|
The Java Specialists' Newsletter
Issue 088 2004-05-19
Category:
Performance
Java version: Sun JDK 1.4.2_04 Resetting ObjectOutputStreamby Dr. Heinz M. Kabutz
Welcome to the 88th edition of The Java(tm) Specialists' Newsletter. Our readership has
increased to 100 countries, with the recent
addition of Botswana. A special welcome to my neighbouring
country :-) Please remember to forward these newsletters to
friends and colleagues who would be interested in joining.
The bigger the readership, the more pressure I will be under to
write new, good, newsletters :-)
There comes a time in any company, when it becomes important to
know what its "vision" and "mission" are. A vision and a
mission are supposed to help staff be more focused and provide
better consistent service to customers. After some
thought, we came up with the following Vision for
Maximum Solutions - The Java(tm) Specialists (not set in concrete yet):
Maximum Solutions develops and provides the best
training in the world for professional Java programmers.
There is a saying that goes round: "Those who cannot do,
teach." The impression is that trainers are usually teaching
others because they themselves are not good enough to be in
the real world. The saying is perhaps a bit unfair, so I
am determined to change this perception. A part of our
Mission is that in order to stay
"the best" at training, we make sure that all our trainers
are active in developing real software.
Thanks for reading this newsletter on our website. We also have a mailing list. That is where the real action takes place (webinars, free reports, etc.).
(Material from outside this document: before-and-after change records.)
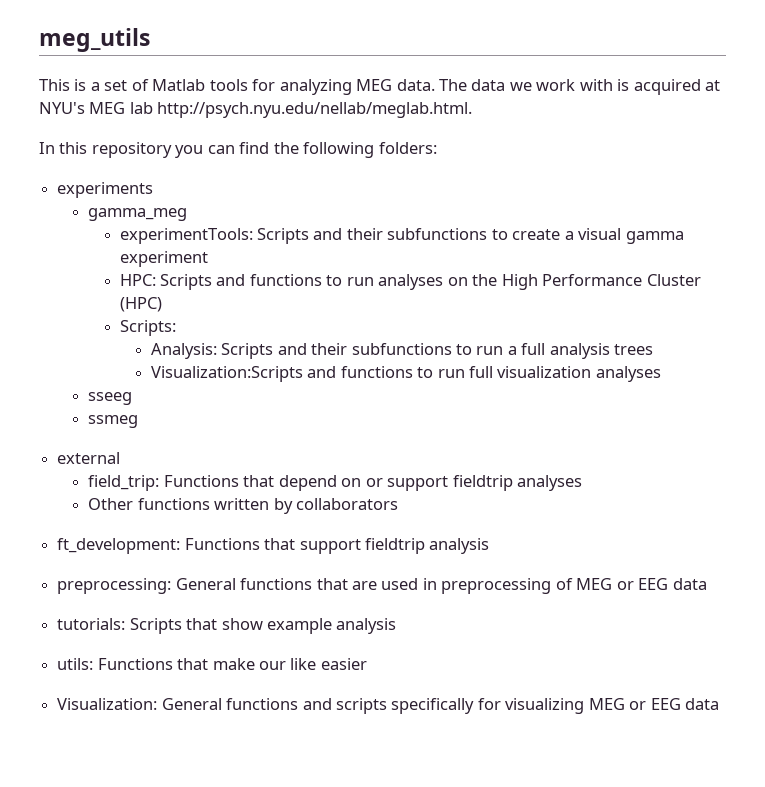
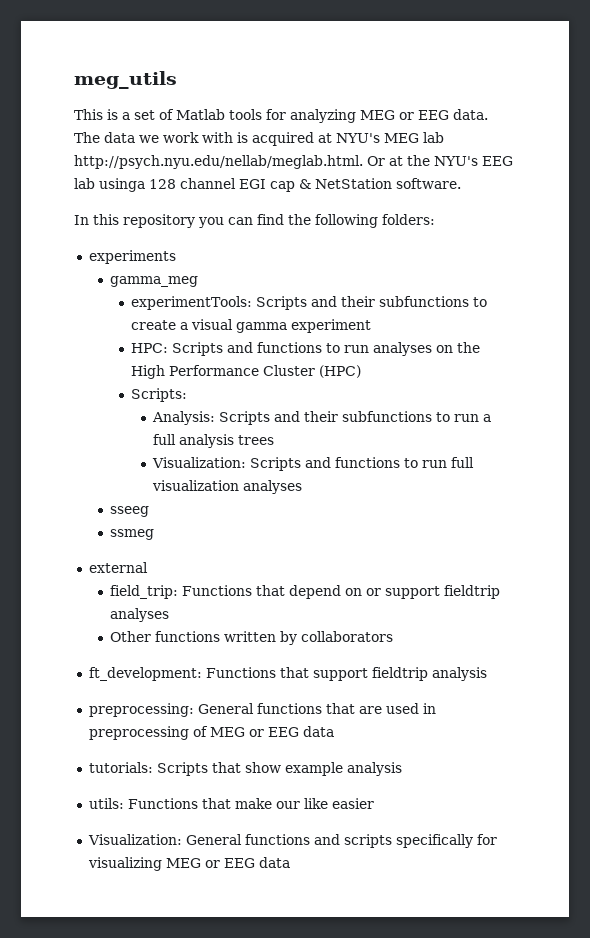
(393, 85) none -> [399,110,449,120] or EEG
(473, 110) none -> [367,155,513,166] [74,178,461,192] Or at the NYU's EEG lab usinga 128 channel EGI cap & NetStation software.
[150,366,303,382] Visualization:Scripts -> [151,457,301,471] Visualization: Scripts

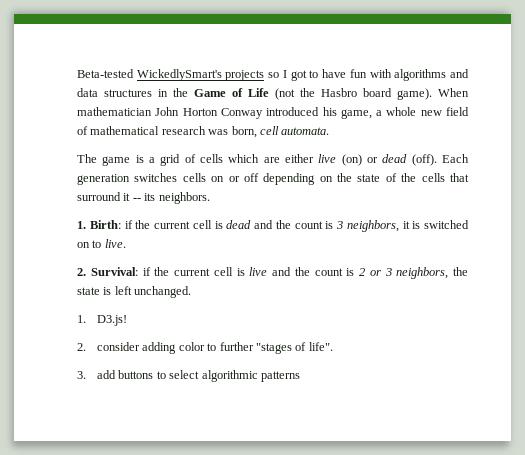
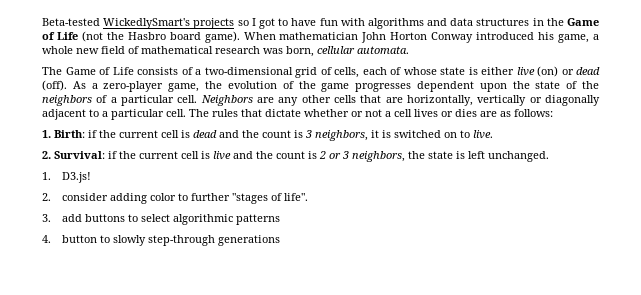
[259,126,279,135] cell -> [317,46,355,54] cellular
[102,154,280,166] game is a grid of cells which are -> [65,67,478,78] Game of Life consists of a two-dimensional grid of cells, each of whose state is
[441,154,469,163] [77,173,469,185] [77,192,210,204] Each generation switches cells on or off depending on the state of the cells that surround it -- its neighbors. -> [72,81,599,92] [42,95,600,106] [42,109,553,120] As a zero-player game, the evolution of the game progresses dependent upon the state of the neighbors of a particular cell. Neighbors are any other cells that are horizontally, vertically or diagonally adjacent to a particular cell. The rules that dictate whether or not a cell lives or dies are as follows:
(300, 376) none -> [42,235,281,246] // 4. button to slowly step-through generations

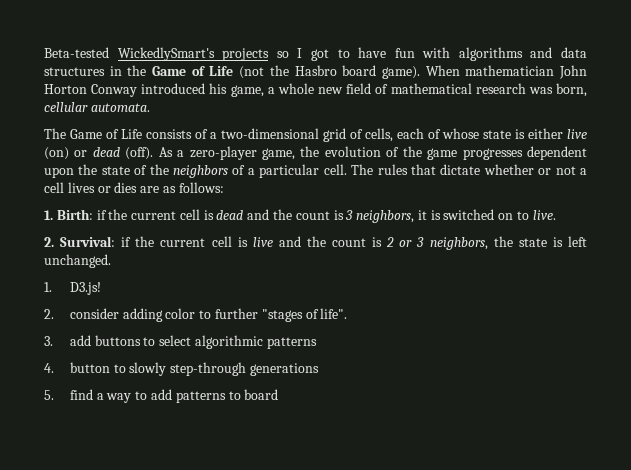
[200,95,600,106] [42,109,186,120] Neighbors are any other cells that are horizontally, vertically or diagonally adjacent to a particular cell. -> (347, 169) none
(281, 240) none -> [44,389,279,403] // 5. find a way to add patterns to board

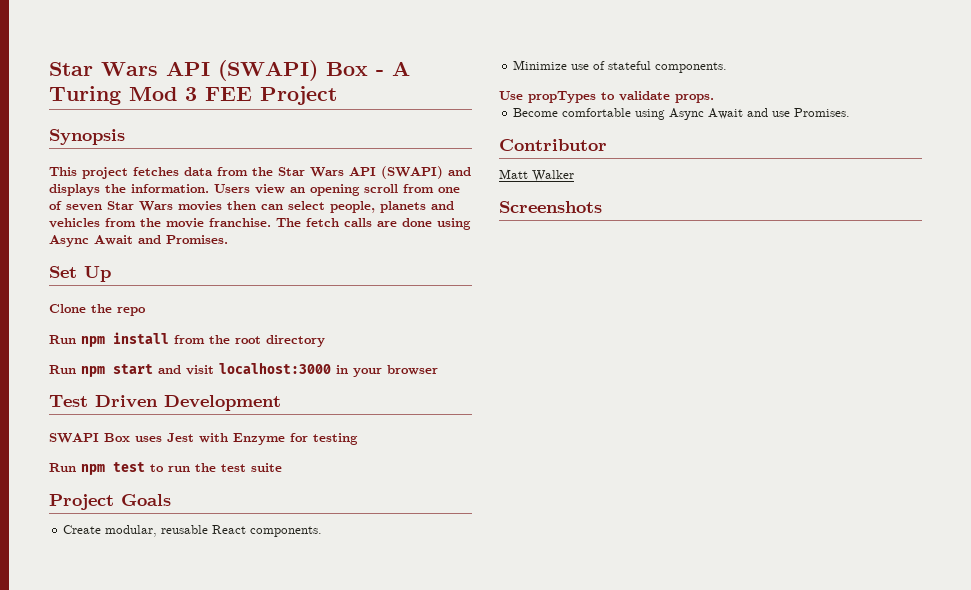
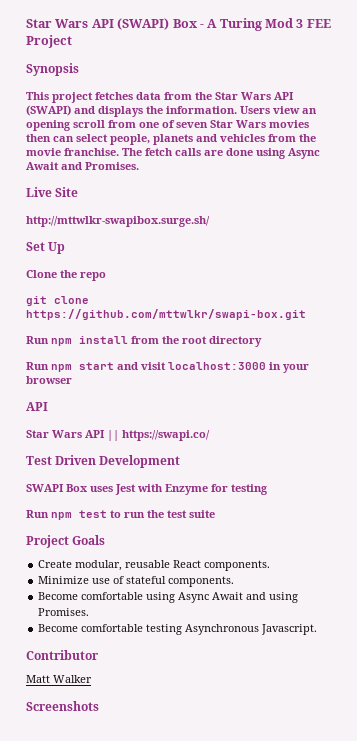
(228, 239) none -> [26,187,79,197] [26,216,210,227] // Live Site // http://mttwlkr-swapibox.surge.sh/
(146, 311) none -> [26,296,89,306] [26,309,306,320] // git clone https://github.com/mttwlkr/swapi-box.git
(438, 370) none -> [26,402,48,411] [26,430,210,441] // API // Star Wars API || https://swapi.co/
[499,91,714,103] // Use propTypes to validate props. -> (235, 581) none
[772,108,851,117] use Promises. -> [269,592,299,603] [38,608,90,616] [38,624,318,635] using Promises. // Become comfortable testing Asynchronous Javascript.

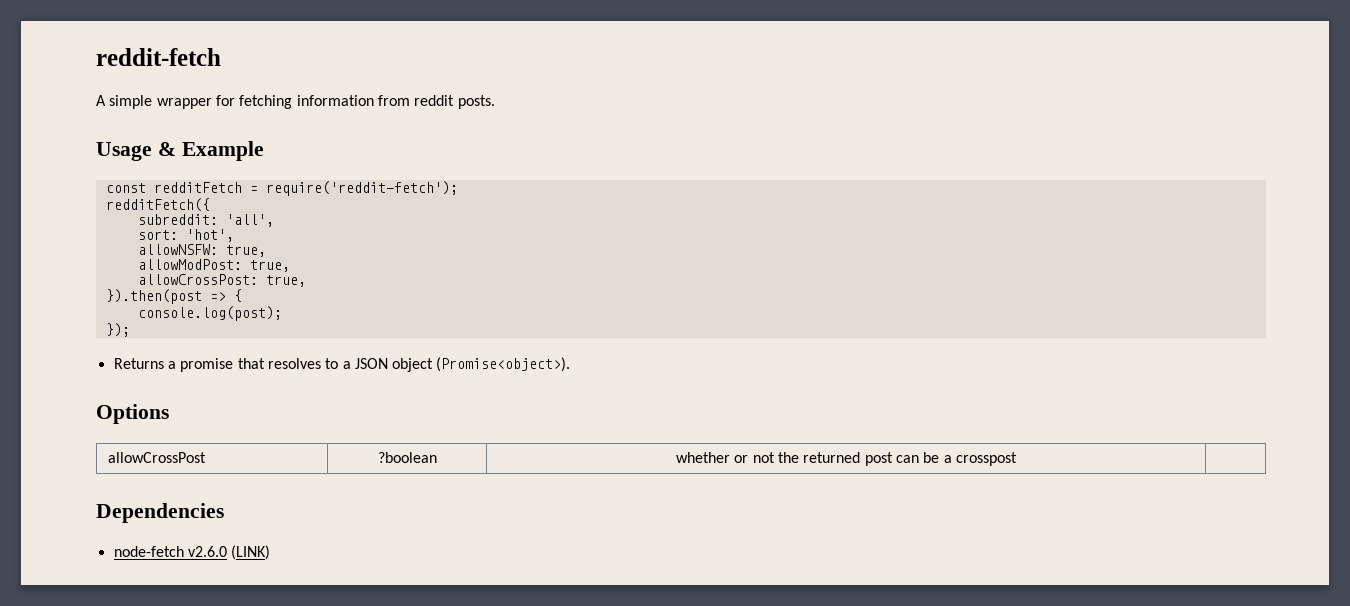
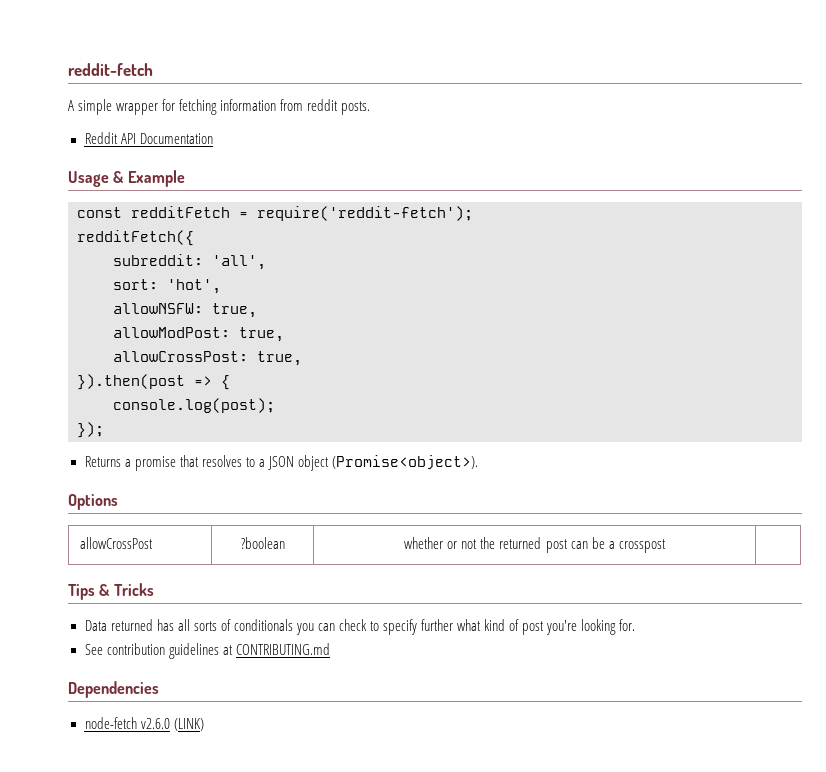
(495, 102) none -> [84,132,213,144] // Reddit API Documentation
(1017, 459) none -> [68,583,154,600] [84,619,636,635] [84,643,330,659] // Tips & Tricks // Data returned has all sorts of conditionals you can check to specify further what kind of post you're looking for. // See contribution guidelines at CONTRIBUTING.md

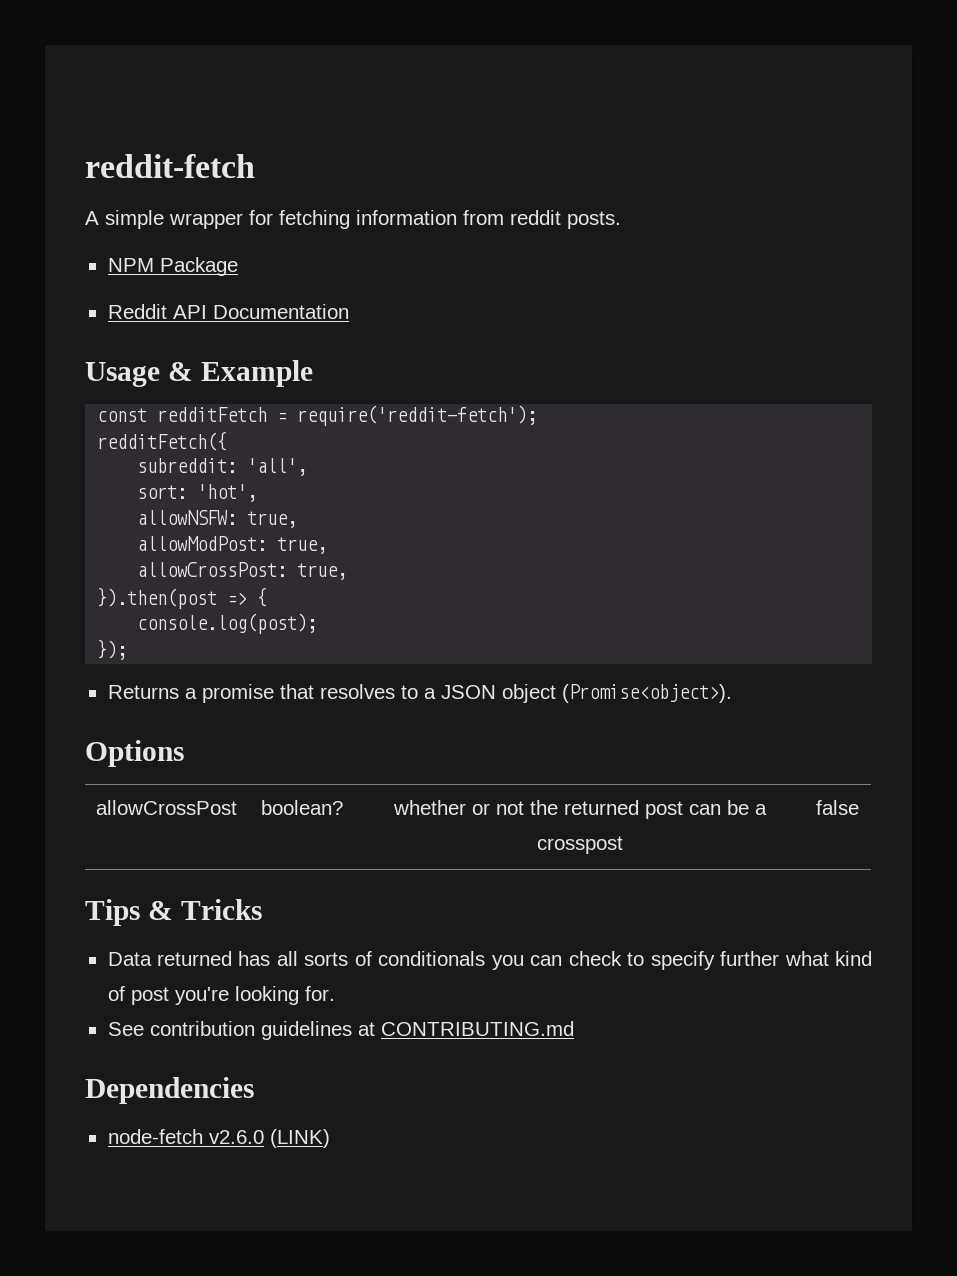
(371, 108) none -> [107,257,238,276] // NPM Package
[240,537,285,549] ?boolean -> [261,800,343,815] boolean?
(666, 546) none -> [816,800,859,815] false

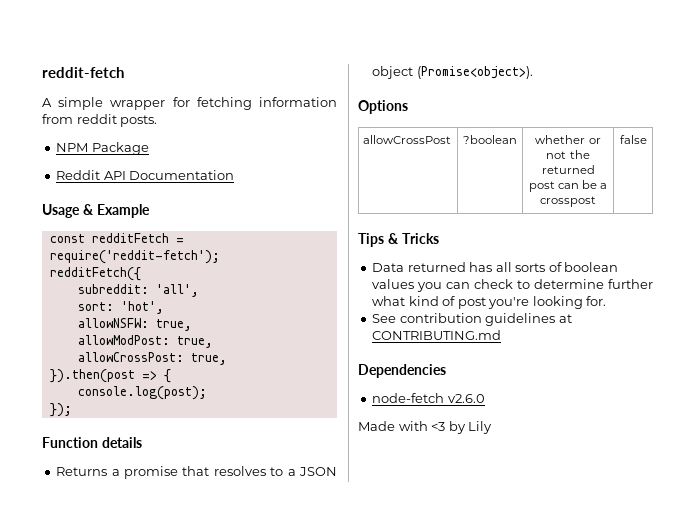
(128, 649) none -> [42,437,142,448] // Function details
[261,800,343,815] boolean? -> [463,135,517,144] ?boolean
[378,951,486,966] conditionals -> [564,262,619,272] [372,279,415,289] boolean values
[650,951,715,970] specify -> [534,279,605,289] determine
[269,1129,330,1148] (LINK) -> [358,421,493,434] // Made with <3 by Lily

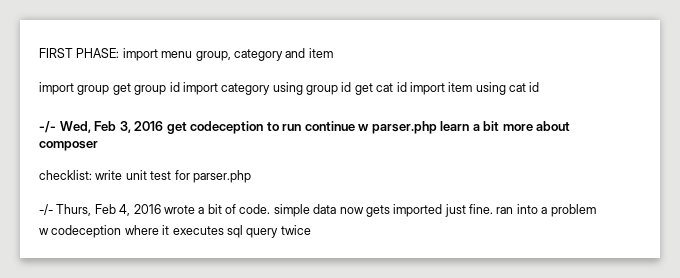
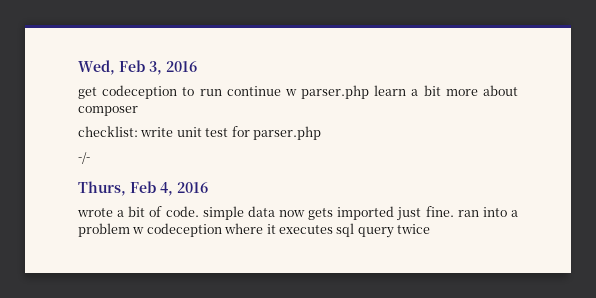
[39,48,333,61] [39,82,540,95] [39,121,56,133] FIRST PHASE: import menu group, category and item // import group get group id import category using group id get cat id import item using cat id // -/- -> (78, 67) none
(164, 126) none -> (197, 66) //
(53, 209) none -> (90, 158) //
(161, 209) none -> (208, 187) //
Maybe subscribe today?
Advanced Java Courses on Crete:Java Specialists Master Course 18-21 June 2013 and
Concurrency Specialists Course 6-9 August 2013.
Resetting ObjectOutputStream
A class with many mysteries is java.io.ObjectOutputStream.
For instance, when and why should you reset the stream?
Let's look at an example. First we have class Person, which
is the class that we want to send over the network:
public class Person implements java.io.Serializable {
private final String firstName;
private final String surname;
private int age;
public Person(String firstName, String surname, int age) {
this.firstName = firstName;
this.surname = surname;
this.age = age;
}
public String toString() {
return firstName + " " + surname + ", " + age;
}
public void setAge(int age) {
this.age = age;
}
}
Next we have the code that Receives lots of Person objects
and code that Sends them:
import java.net.*;
import java.io.*;
public class Receiver {
public static void main(String[] args) throws Exception {
ServerSocket ss = new ServerSocket(7000);
Socket socket = ss.accept();
ObjectInputStream ois = new ObjectInputStream(
socket.getInputStream());
int count=0;
while(true) {
Person p = (Person) ois.readObject();
if (count++ % 1000 == 0) {
System.out.println(p);
}
}
}
}
import java.net.Socket;
import java.io.*;
public class Sender {
public static void main(String[] args) throws IOException {
long start = System.currentTimeMillis();
Socket s = new Socket("localhost", 7000);
ObjectOutputStream oos = new ObjectOutputStream(
s.getOutputStream());
Person p = new Person("Heinz", "Kabutz", 0);
for (int age=0; age < 1500 * 1000; age++) {
p.setAge(age);
oos.writeObject(p);
}
long end = System.currentTimeMillis();
System.out.println("That took " + (end-start) + "ms");
}
}
The output was:
java Receiver:
*snip*
Heinz Kabutz, 0
Heinz Kabutz, 0
Heinz Kabutz, 0
Heinz Kabutz, 0
Heinz Kabutz, 0
Heinz Kabutz, 0
java Sender:
That took 19548ms
When we run this, we will see lots of People objects on the
Receiver side, but all the age values will be 0, even though
we changed the age on the Sender side. Why is this?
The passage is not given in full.